The biggest difference with this is, because you can comment on this, you'll start to see how much people don't like advertising. It won't necessarily be about your product. It will be that they don't like that Facebook is offering advertising. Facebook has to make money. They're a publicly traded company, and they're going to try to figure out different ways they can make money. But you need to know that this might impact your ads.
If you run a TV commercial and someone doesn't like it, there's not a lot they can do about it. If you send an email and someone doesn't like it, they can unsubscribe. If you run an ad and it shows up in someone's feed and they don't like it, they can write a comment about it. If you're doing a lot of advertising, you might start to see a lot of negative comments.
What's really fun about these is you'll also get a lot of likes. You'll get a lot of shares, and if the content is engaging and people care about the content, if you're advertising to SMBs or people in marketing and you're giving them content that tells them how to help their business and really gives them useful information, you'll get a lot of likes, and you'll get a lot of shares and people will be really happy with it. But you can't make everyone happy, and some people will just start to leave negative comments.
As a company, before you really launch this type of campaign, you need to think about what you're going to do about those negative comments. Are you going to engage with them? Are you going to respond? What's your threshold? What are you comfortable with? If people start having a lot of negative comments about your ad, do you pull the ad? Do you try to talk to all of these people? Do you say, "You know what? I don't care about negative comments?" What's your threshold?

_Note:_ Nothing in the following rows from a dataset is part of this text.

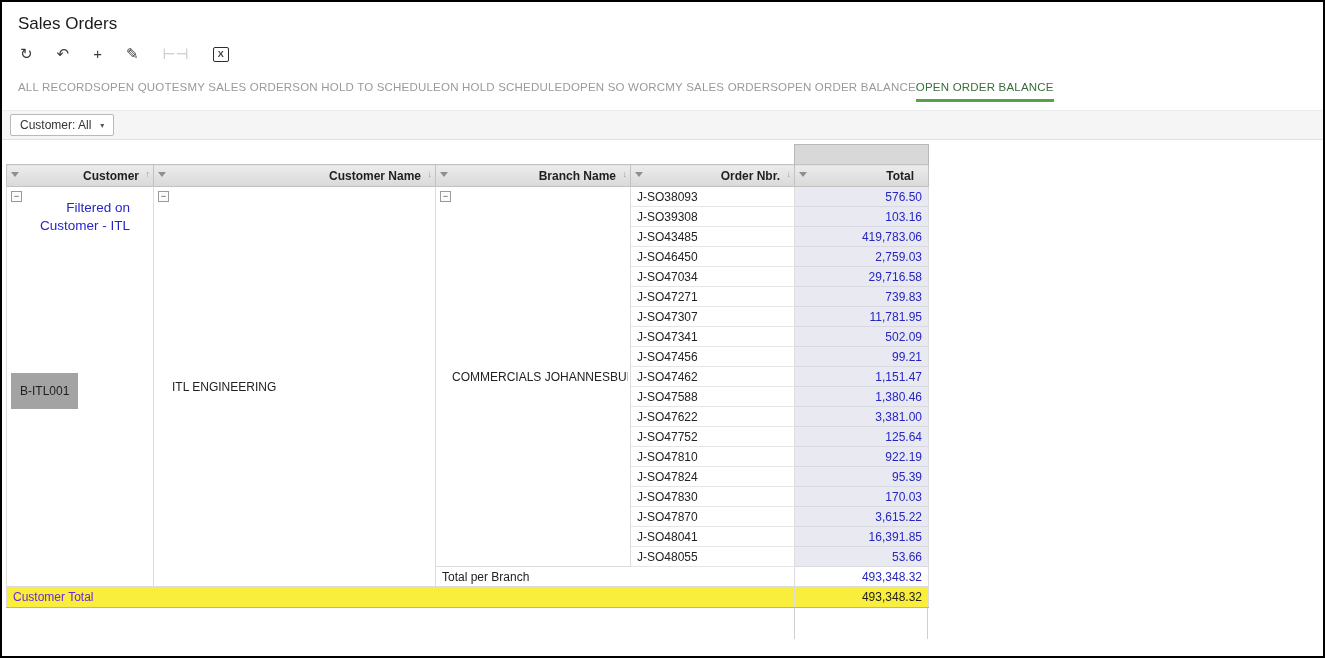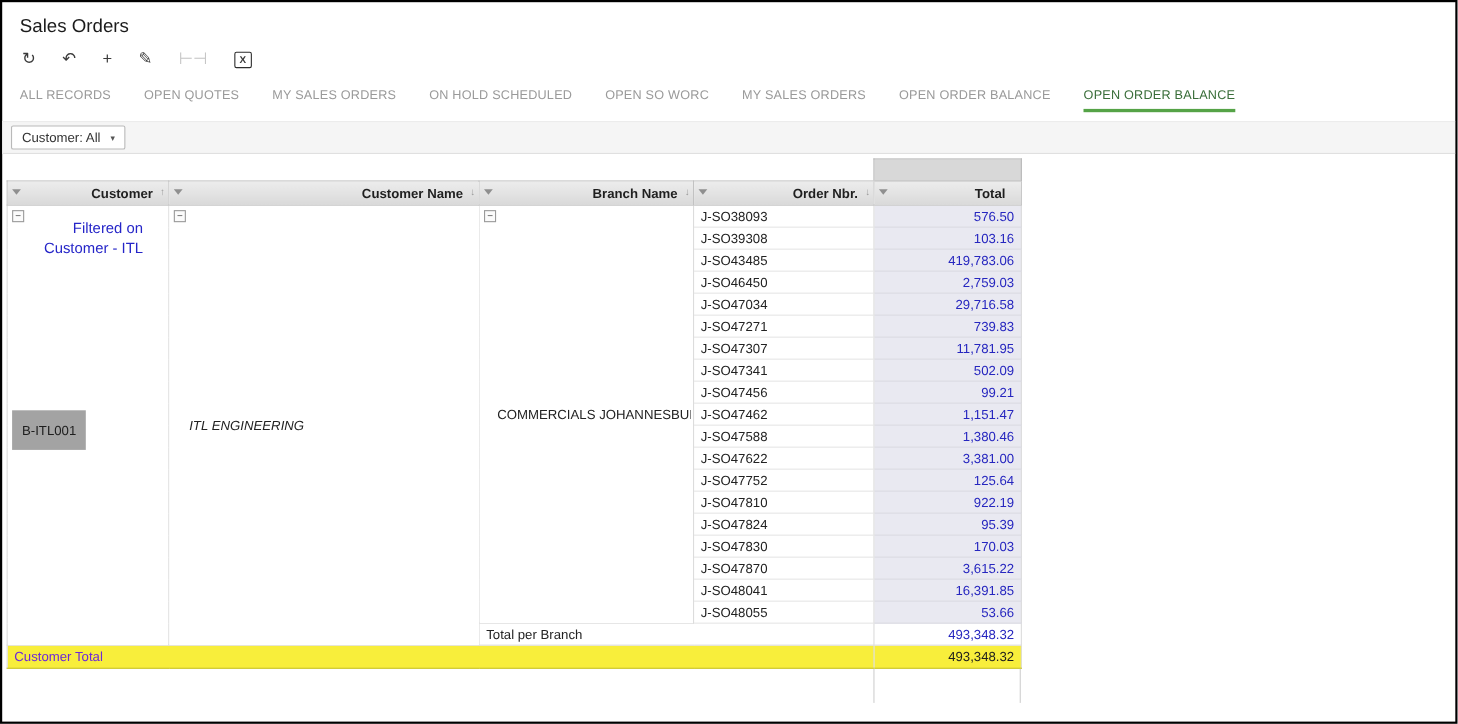"ALL RECORDS" .tabs { gap: 30px -> none }
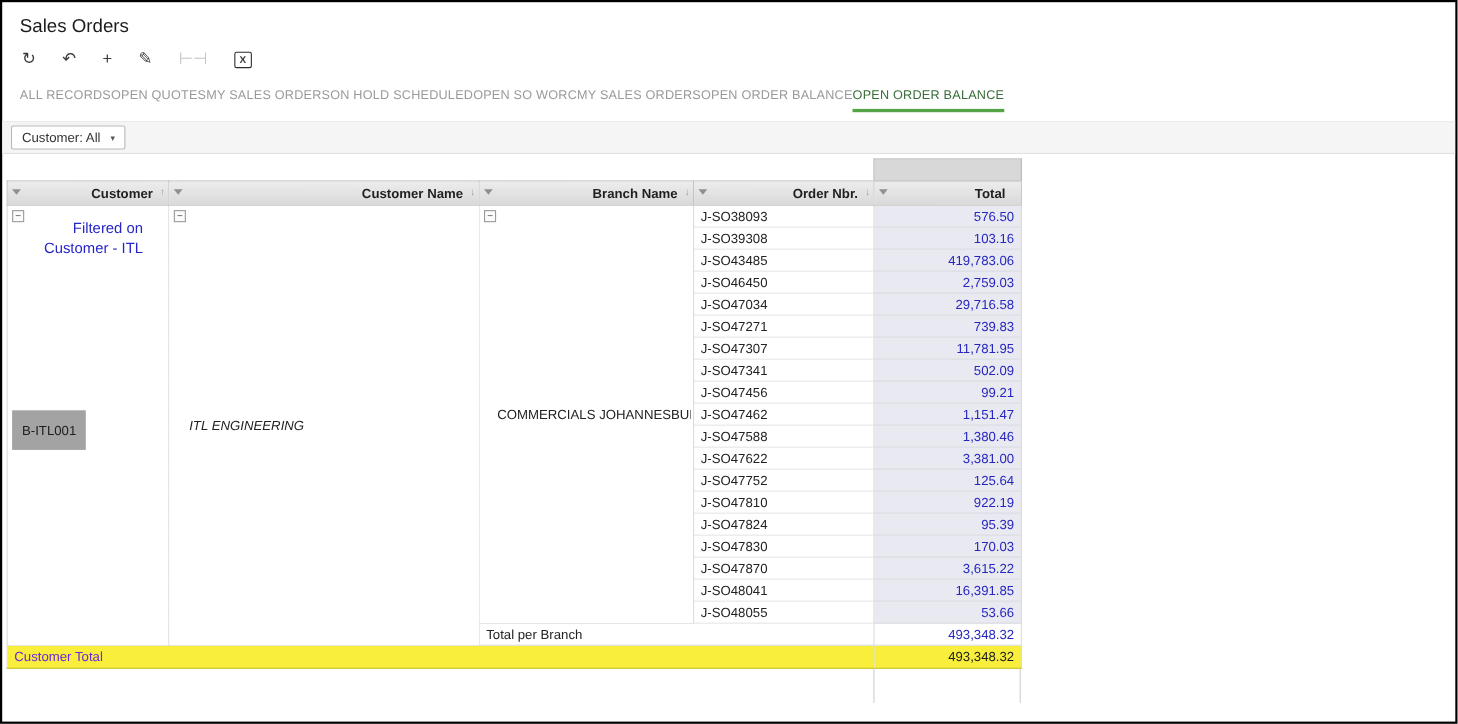"ON HOLD TO SCHEDULE" div.tab { html: none -> <div>ON HOLD TO SCHEDULE</div> }
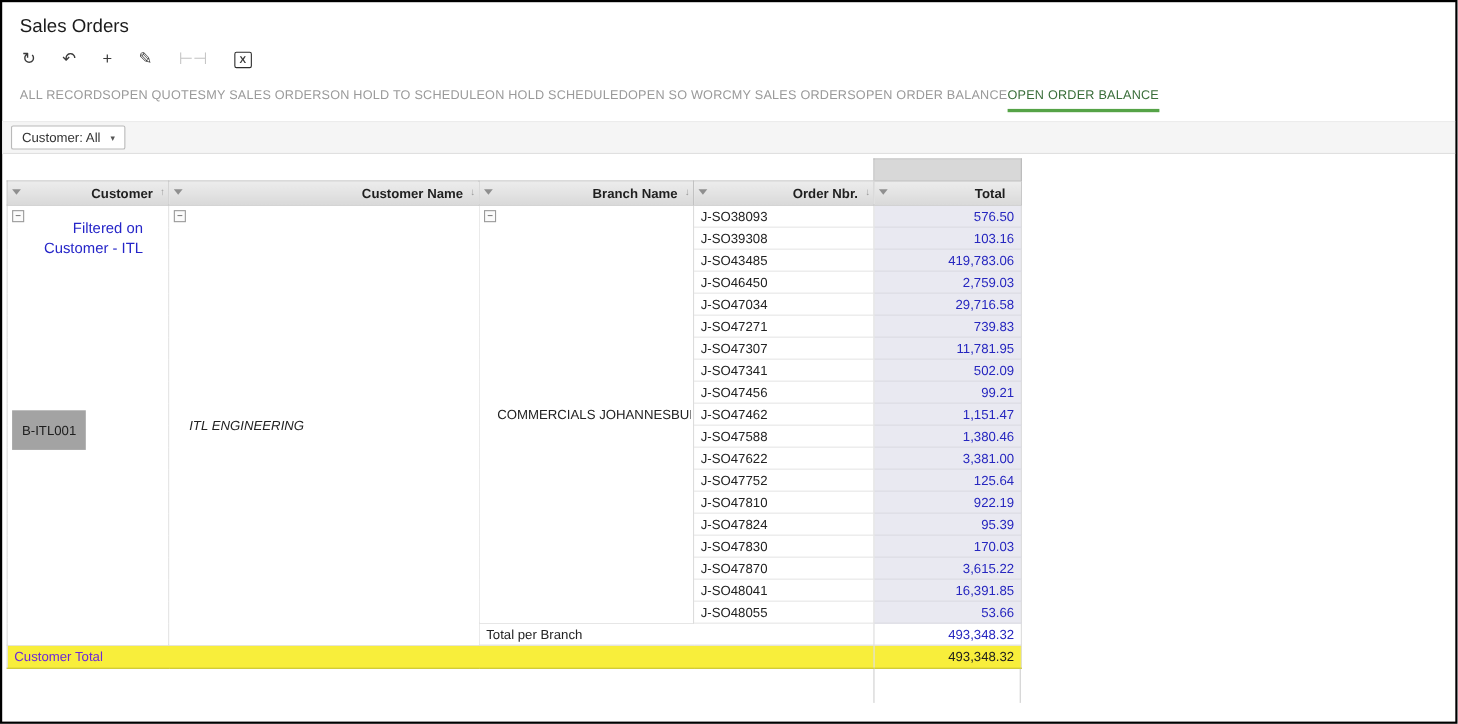"ITL ENGINEERING" .cust-name { font-style: italic -> none }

So figure out your engagement strategy and how you're going to monitor that before you launch the campaign. Otherwise, you'll launch all of this, you'll run this sponsored story, you'll make tons and tons of money, hopefully, from all of the advertising that you're doing. You'll sell shoes, you'll sell Moz licenses, you'll be really successful, but then you'll see all these negative comments and then suddenly maybe you won't be as successful and maybe this is a bigger deal for your business of having all those negative comments than the potential upside.
So think about that first and know what you're willing to deal with, what you're comfortable with, and then what your engagement and response strategy is before you launch. If you do that and you start off with goals, you go after those targets, you optimize, because maybe some of these targets don't work. Maybe people who like the Internet don't like SEOmoz. It's weird. You think they would, but what if they don't? You have to know which lines you're willing to get rid of, which comes from the optimization piece. If someone's not happy, if you've got a great community team that's really engaging, you can start turning some of those negative comments into real sales opportunities.
So that's my how to get started with Facebook advertising. A few quick steps to go, but for anyone who's looking to try it, you can sign up for marketplace ads with a credit card, give it a shot – a lot of times they offer a little bit of free Facebook money – and see what happens and see what works for your business.
Thank you, everybody. I am Lauren Vacarello. Take care."